Welcome to Six Damn Fine Degrees. These instalments will be inspired by the idea of six degrees of separation in the loosest sense. The only rule: it connects – in some way – to the previous instalment. So come join us on our weekly foray into interconnectedness.

On the 1st of January 2023, the Republic of Croatia adopted the Euro as its currency. It joined a currency union that stretches across the continent where around 350 million people use the same money. Well, not quite exactly the same. When a country joins, they are able to mint their own Euro coins, with a national design on one side. A coin that can be used wherever Euros are accepted.
This is all glorious stuff for a nerd like me. Whenever travelling in a country that uses the Euro, it is impossible for me to not check my change whenever I receive it.

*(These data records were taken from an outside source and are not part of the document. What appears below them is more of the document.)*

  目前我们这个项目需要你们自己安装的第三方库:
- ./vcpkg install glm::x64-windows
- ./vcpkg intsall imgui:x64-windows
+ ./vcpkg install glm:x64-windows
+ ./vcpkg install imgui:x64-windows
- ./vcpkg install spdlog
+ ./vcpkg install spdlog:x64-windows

Going through the coins and trying to identify where they come from by the designs is a sad little game enjoyed by many geopolitical ̶l̶o̶s̶e̶r̶s̶ sexy geniuses like myself. And all worth it for the thrill of excitement when you find a Latvian Euro in among your Parisian changes.

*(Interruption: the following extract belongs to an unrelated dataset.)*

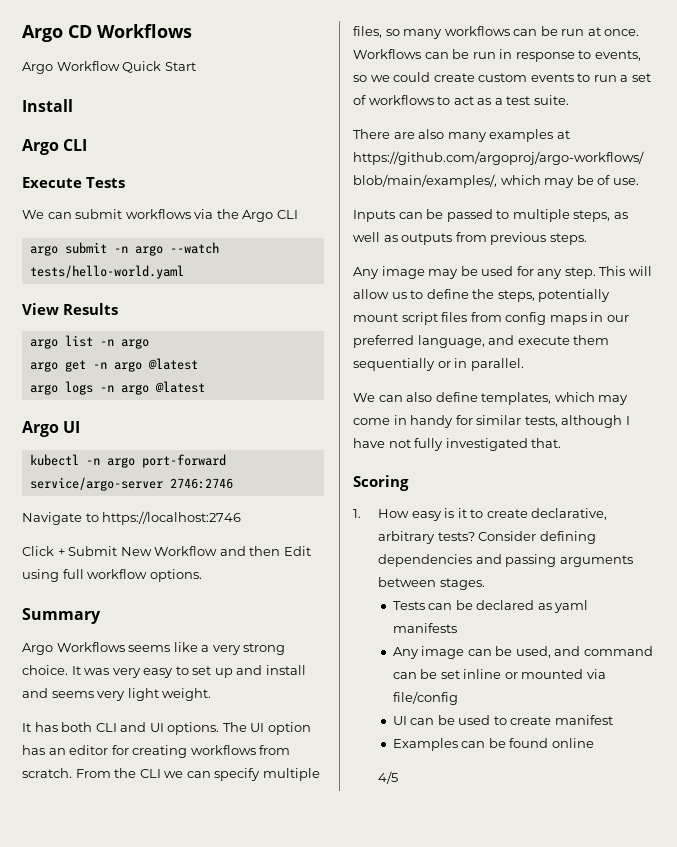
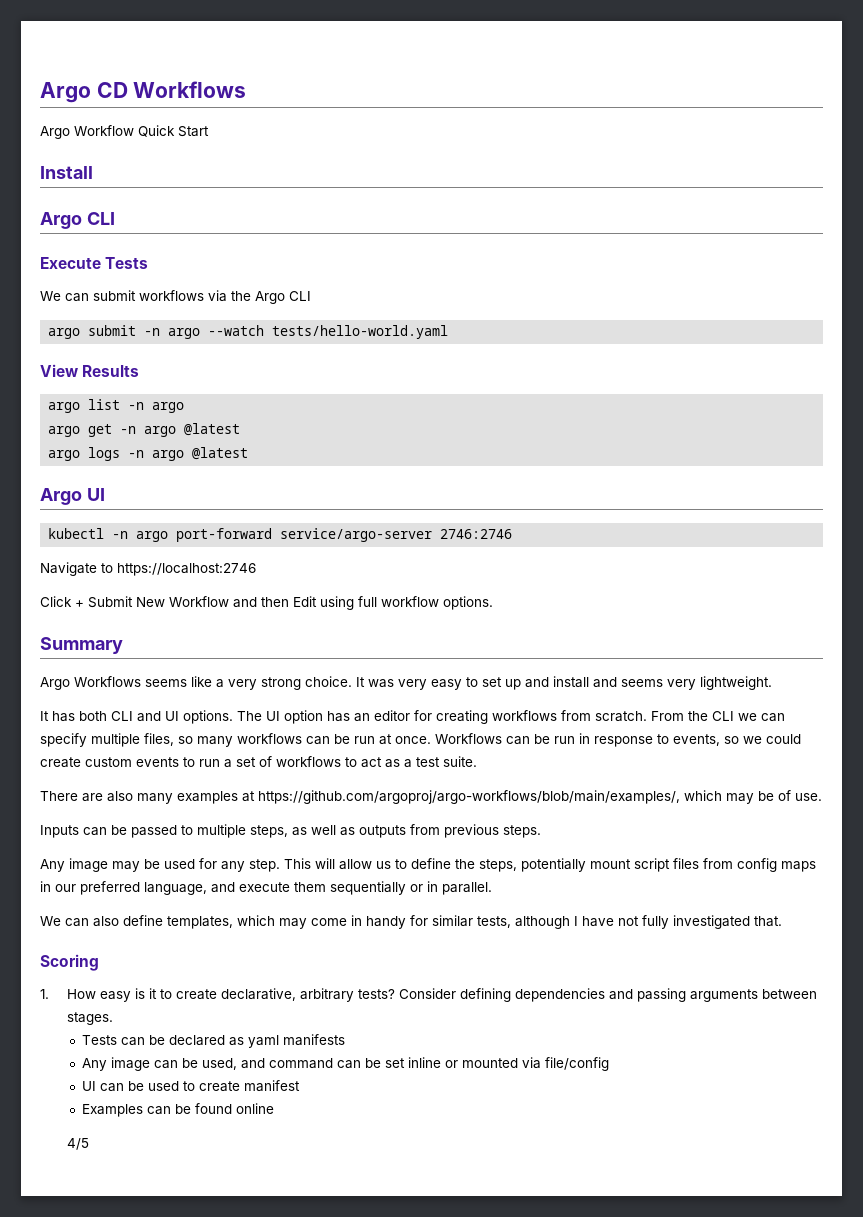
- It was very easy to set up and install and seems very light weight.
+ It was very easy to set up and install and seems very lightweight.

What countries pick for their national side is entirely up to them. Monarchies tend to stick the face of their Royal leader on the coins. National symbols and historical figures feature on others, while a few countries tried to ease the transition by keeping designs from their pre-Euro currency. Greece takes the last option to an extreme, recreating an owl design found on coins dating back to the 4th Century BCE.


So when Croatia came to select their own Euro designs in advance of the launch, they opted to push for a mix of national symbols, an outline of the country and the national animal. And left one spot open for a famous historical figure. After some deliberation they chose Nikola Tesla, born in Smiljan in what is now Western Croatia.
Elon Musk is doing his very best to besmirch the good name of Tesla by associating it with his own car company and its efforts to churn out variants based on designs rejected by Homer Simpson. Which is a huge shame, because the real-life story of Tesla is fascinating. I won’t dwell on it here, but it’s definitely an internet rabbit hole I recommend falling into. Suffice it to say, compared to some of the folk who get on the coins by way of genetic flukery, he’s a figure that deserves to feature on money. Film fans might also be aware of Tesla from Christopher Nolan’s The Prestige where he was played by David Bowie.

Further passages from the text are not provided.